Okay. So we're basically making both the holes and the marbles anonymous (i.e. interchangeable, lacking particular identity)?

My description is based on the assumption that the marbles are distinguishable, so that marble one in hole one and marble two in hole two (and the other 998 in the same places) is a different configuration than marble two in hole one and marble one in hole two (and the other 998 in the same places). If you drop this assumption, then the statistics become interestingly different. The problem changes from "How many different ways are there to arrange 1000 different marbles in 100 holes?" to "Suppose I toss 1000 identical marbles at random onto a surface with 100 holes. How likely is it that they'll all end up in the same hole?". The answer is still unimaginably small, but it's an interestingly different unimaginably small number/.

 

[David Carroll]

Okay. I see now. I was imagining that Barbour was suggesting that second quoted question, when he was really suggesting the first. Thanks.

 

[PeterDonis]

So we're basically making both the holes and the marbles anonymous (i.e. interchangeable, lacking particular identity)?

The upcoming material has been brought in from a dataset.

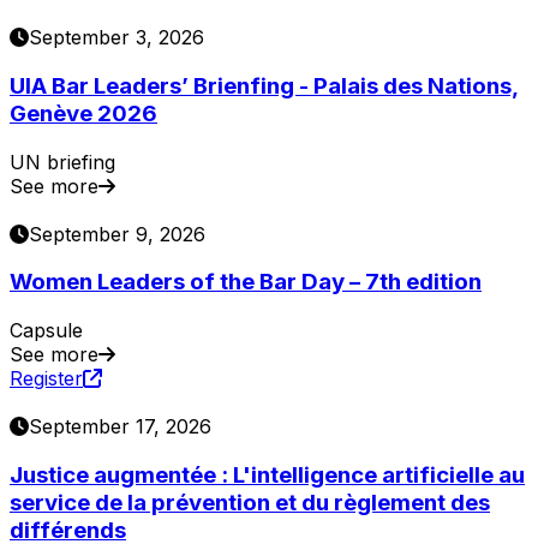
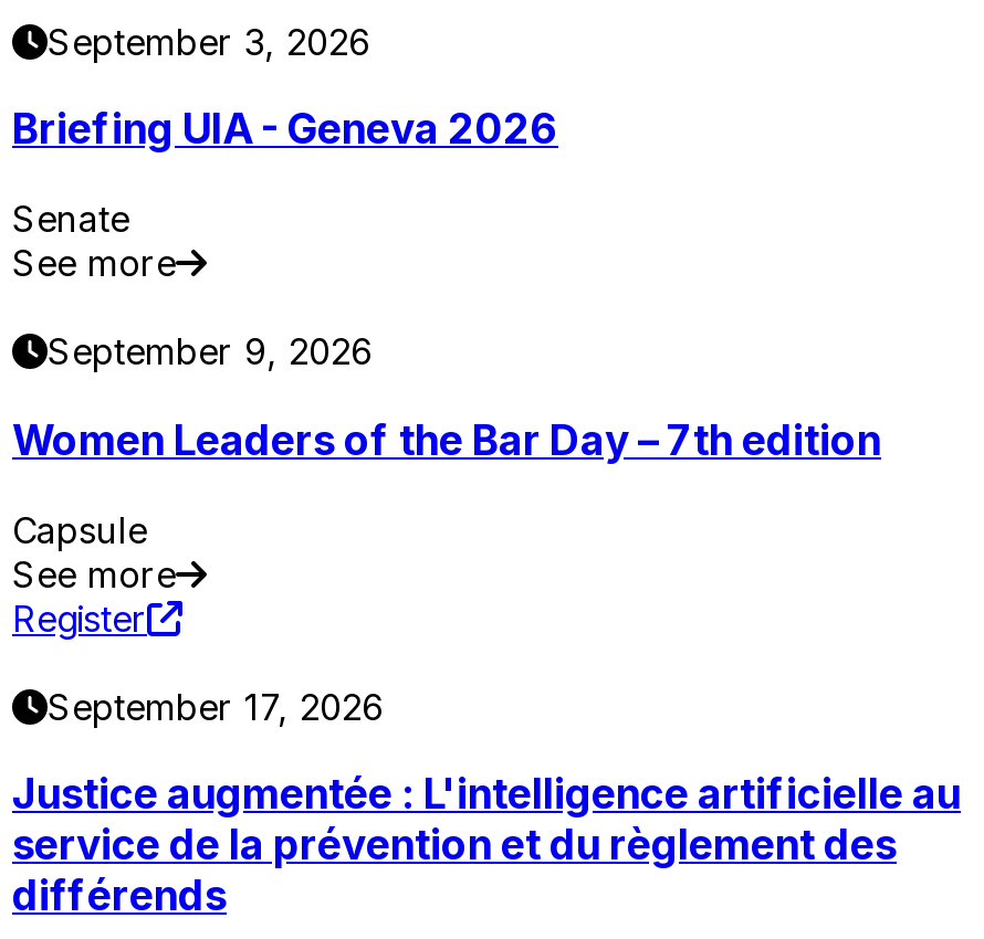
[10,72,519,127] UIA Bar Leaders’ Brienfing - Palais des Nations, | Genève 2026 -> [12,105,558,155] Briefing UIA - Geneva 2026
[10,150,115,174] UN briefing -> [12,197,129,241] Senate

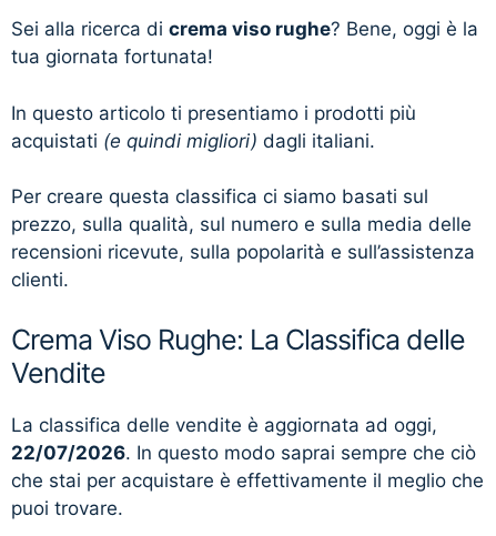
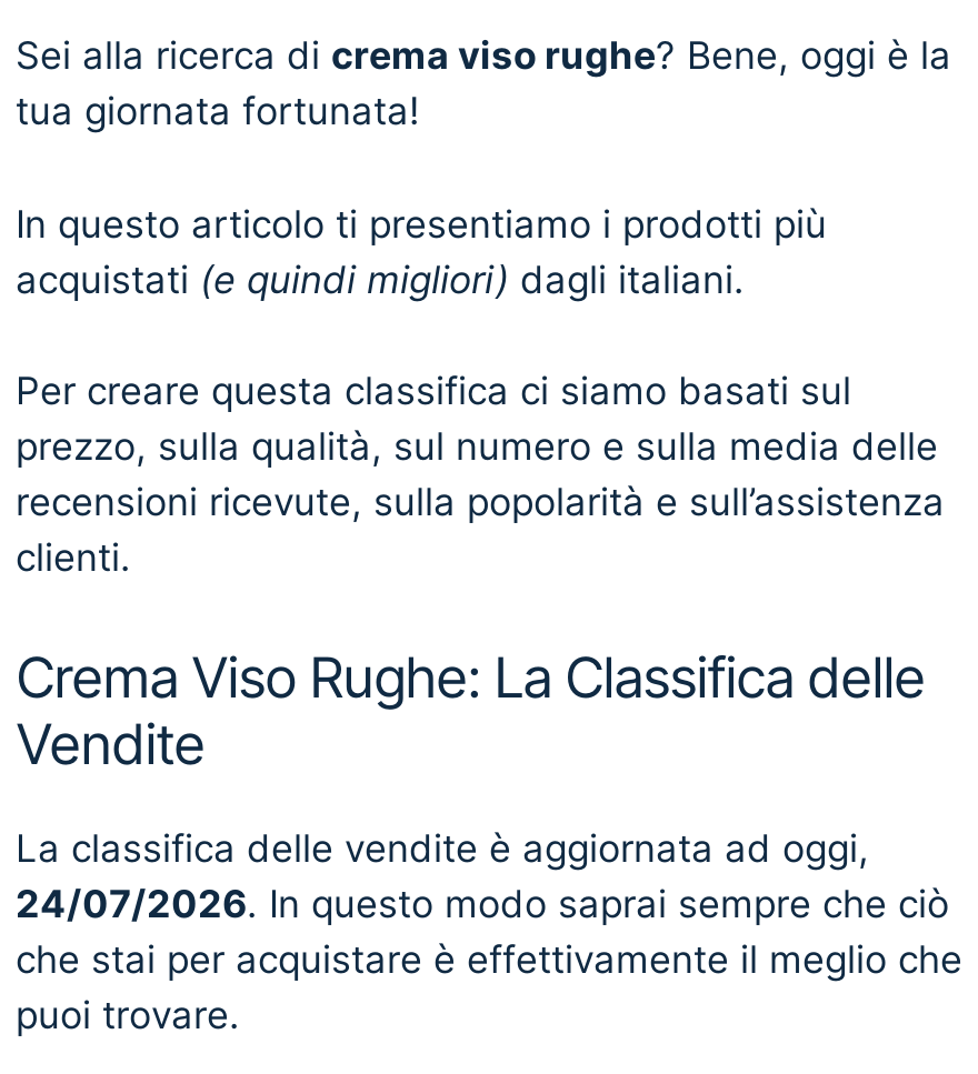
[11,441,476,463] 22/07/2026. In questo modo saprai sempre che ciò -> [16,881,949,925] 24/07/2026. In questo modo saprai sempre che ciò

From the standpoint of defining macroscopic states, yes. It's worth noting, though, that the details of the statistics involved actually do depend on whether or not the "marbles" and "holes" are distinguishable or not at a microscopic level. Distinguishable particles give Boltzmann statistics, which is what is standardly assumed classically. Quantum mechanically, particles of the same type are considered indistinguishable, so you get either Bose-Einstein or Fermi-Dirac statistics, depending on whether the particles have integer or half-integer spin. (In quantum field theories, there are even more kinds of statistics possible.)

 

[David Carroll]

so you get either Bose-Einstein or Fermi-Dirac statistics, depending on whether the particles have integer or half-integer spin. (In quantum field theories, there are even more kinds of statistics possible.)

Respectively?

So if we have a closed system, where one atom of each of the first 105 elements, and each of which has integer spin, is bouncing around off the other atoms, any arbitrary thermal state of this closed system has lower entropy than some other closed system where 105 atoms, all of which are, say, hydrogen, are bouncing around...according to Bose-Einstein statistics?

 

[PeterDonis]

Respectively?

Yes.

if we have a closed system, where one atom of each of the first 105 elements, and each of which has integer spin, is bouncing around off the other atoms, any arbitrary thermal state of this closed system has lower entropy than some other closed system where 105 atoms, all of which are, say, hydrogen, are bouncing around...according to Bose-Einstein statistics?

I'm not sure how you're imagining these two scenarios. If the 105 atoms are all of different elements, they're distinguishable, so you would use Boltzmann statistics. If they're all hydrogen atoms, they're not, so you would use Bose-Einstein statistics. This would result in a different count of microstates for the two cases, yes. Is that what you mean?

(I believe the count of microstates would be lower for the Bose-Einstein case, i.e., the 105 hydrogen atoms. But I haven't done the calculation to confirm that.)

 

[David Carroll]

Yeah. That's what I meant. Thanks.